Monday, February 4, 2008

A Dispatch from Shantytown

When I finalized my living arrangements for my four months in the NWT and learned that I was going to be living in a trailer down near the water, I was hoping for comedic gold. I could handle living in a shack for four months, I thought, if it would give me some material to add to my inane repertoire of personal anecdotes. I was somewhat disappointed, then, when I actually moved in and found that once inside you wouldn’t know you were inside a trailer, and it was one of the nicer places I’ve resided in within the past few years. Indeed, this trailer was more akin to upscale Northern tourist lodge than it was a postcard from Ricky, Bubbles and Julian. That is, until the heat and water stopped working during Yellowknife’s coldest week of the year.

Last week’s saga started on Monday night within seconds of me posting the blog about how delightfully cozy winter up here can be. Seriously, five seconds after I posted that one, the power went out, which is of slight cause for concern when nighttime temperatures approach -50. I went to bed with a sweater on, and when I was awakened a couple of hours later by the lights coming back on, assumed that I had survived unscathed. That was, until I received the following e-mail at work on Tuesday from my roommate Mike (who is currently housesitting elsewhere): "Hey Hart did you have water at the trailer this morning? Just dropped the dog off and noticed the water wasn't working."

Crap.

It would seem that pipes underneath a trailer in Yellowknife in January require a little more TLC than those under a house in Victoria in September, and ours had frozen. Mike called the one business in town who could unfreeze them, and was told it would be Thursday at the earliest before we were back in business. Alright, I could deal with this. I shrugged this bump in the road off as best I could, knowing that the gym I belong to (abs like these take work, ladies) was close-by for purposes of showering and filling my water bottles for tooth-brushing, etc. No biggie. Tuesday night was waterless but otherwise uneventful on the domestic front. Wednesday I awoke to a house that was a little chilly - a reflection of the still-plumetting outside temps, I told myself - and allowed myself a little extra time to walk to the gym in order to conduct my elaborate beauty regimen (my sculpted facial hair is just as much work as the aforementioned abs) before work.

I had pretty much forgotten about the troubles on the homefront by mid-morning , when I received some more electronic joy from Mike: "In other late breaking news - When I dropped Taiga (the dog) off this morning the house was pretty cold, turns out the pilot light on the furnace went out." So looks like I was oh, so perceptive when I thought the house was chilly that morning. The pilot light was indeed out, and for the next 36-hours we could not get the furnace lit for more than an hour at a time, at most. It would seem that propane, much like the human body, is not meant to function at forty-five below. It turns to gel, which doesn’t bode well for those in Yellowknife trying to heat their homes with it.

So within a period of a little more than 24-hours, I had gone from a peaceful co-existence with the Northern elements set in a cozy but modernized trailer, to an all-out battle against the cold in a son-of-a-bitchin’ cold shanty with no plumbing.

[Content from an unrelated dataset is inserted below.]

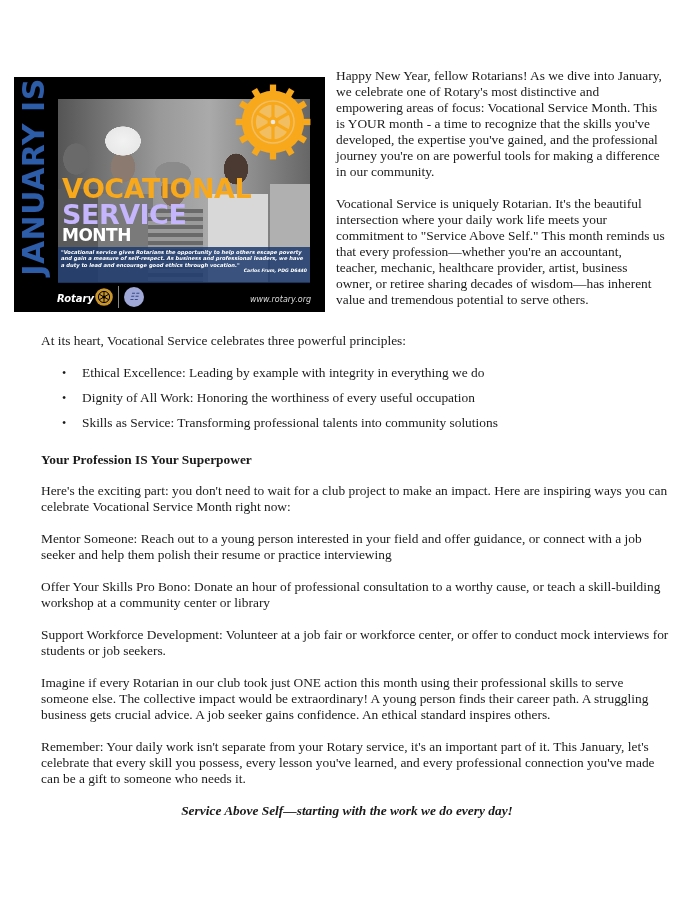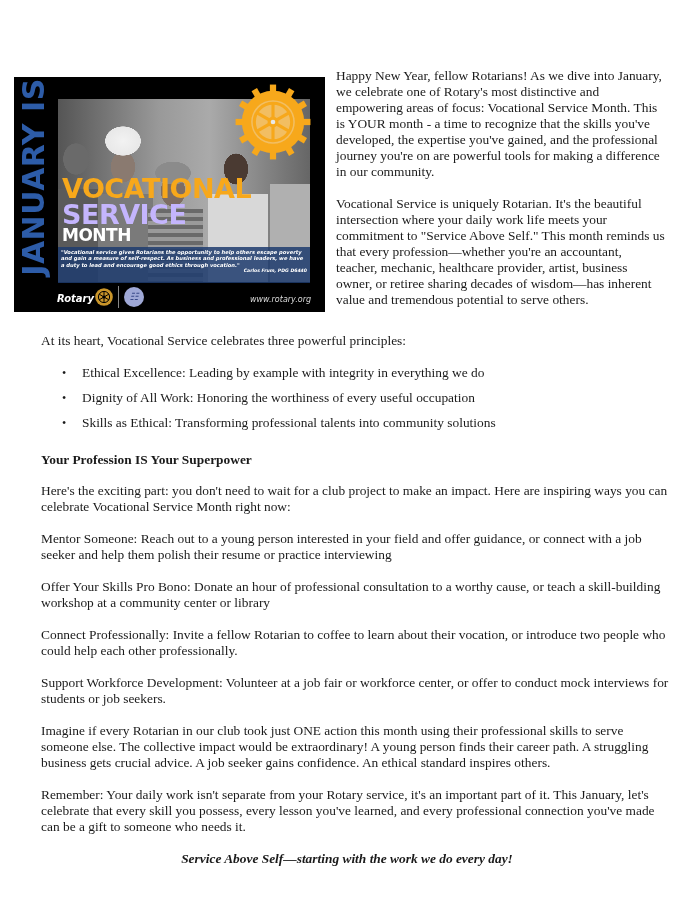"Skills as Ethical" b { text: Ethical -> Service }
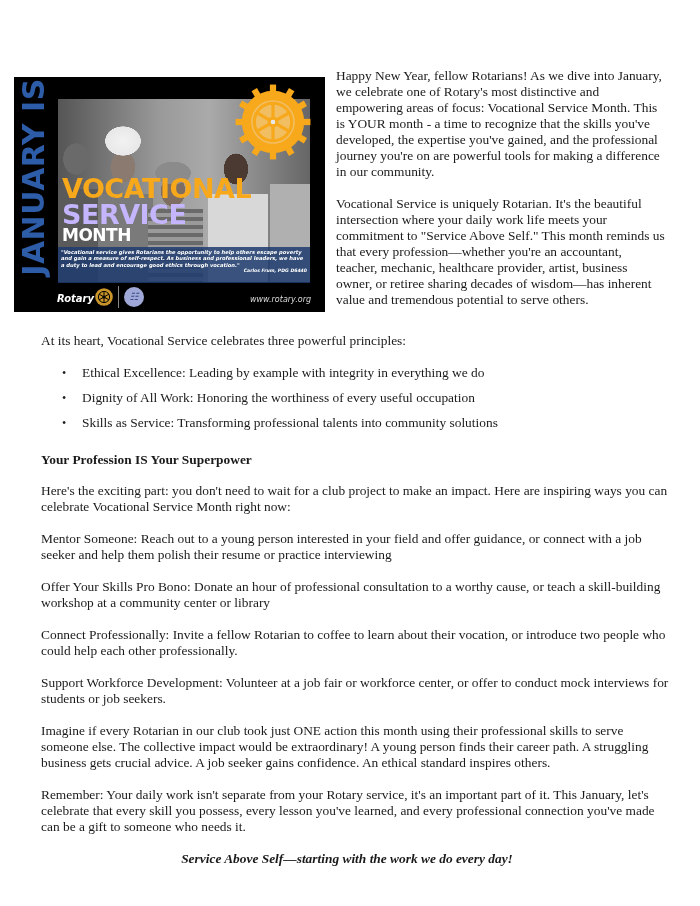"Connect Professionally: Invite a fellow" p.para { html: <p><b>Connect Professionally:</b><span> Invite a fellow Rotarian to coffee to learn about their vocation, or introduce two people who could help each other professionally.</span></p> -> none }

The heat would stay on a meager temperature for an hour at most, like I said. So I would try my best to keep things warm-ish while I was home (with the assistance of a sometimes-helpful propane fireplace). This meant that early in the morning and after work, the place would be see-your-breath cold, and I slept in multiple layers and a toque in anticipation of how chilly the shanty (no longer a trailer, remember?) would get while I was in bed. Furthermore, any liquids left lying around would be frozen by morning. Lucky for me, frozen liquids weren’t something I generally had to concern myself with, since you may recall that the plumbing was still out. There was certainly no shortage of water to be found outside, though, it just required a little bit of melting in order to be useful. During one of my forays into the elements to collect snow to boil I decided to prove my toughness by going outside clad only in pants and a t-shirt. Sweet nipples of frostbite, that was a cold twenty-eight seconds.

By Thursday afternoon things started to come around. After multiple visits from the propane company, we had heat once again that night (something I celebrated by keeping the thermostat at an environmentally unconscionable level for the subsequent 24 hours), and after the weary pipe-thawing man came by for a few hours on Friday night, the water was flowing and my dwelling had officially reclaimed its prestigious "trailer" status after an adventurous five-day downgrade. A shanty no more, and the peasants rejoiced.

Some of you have asked if it remains cold here, and to answer that I'll let the picture of the temperature and I (below) that I snapped on the way to work this morning speak for itself. I would say something here about how the cold is still manageable and not entirely unpleasant, but I think I'll hold off after the chain of events set off by last weeks flagrant display of disrespect for the season. I don't know what else Old Man Winter could throw my way, but it would not be cool if a polar bear came crashing through my roof tonight.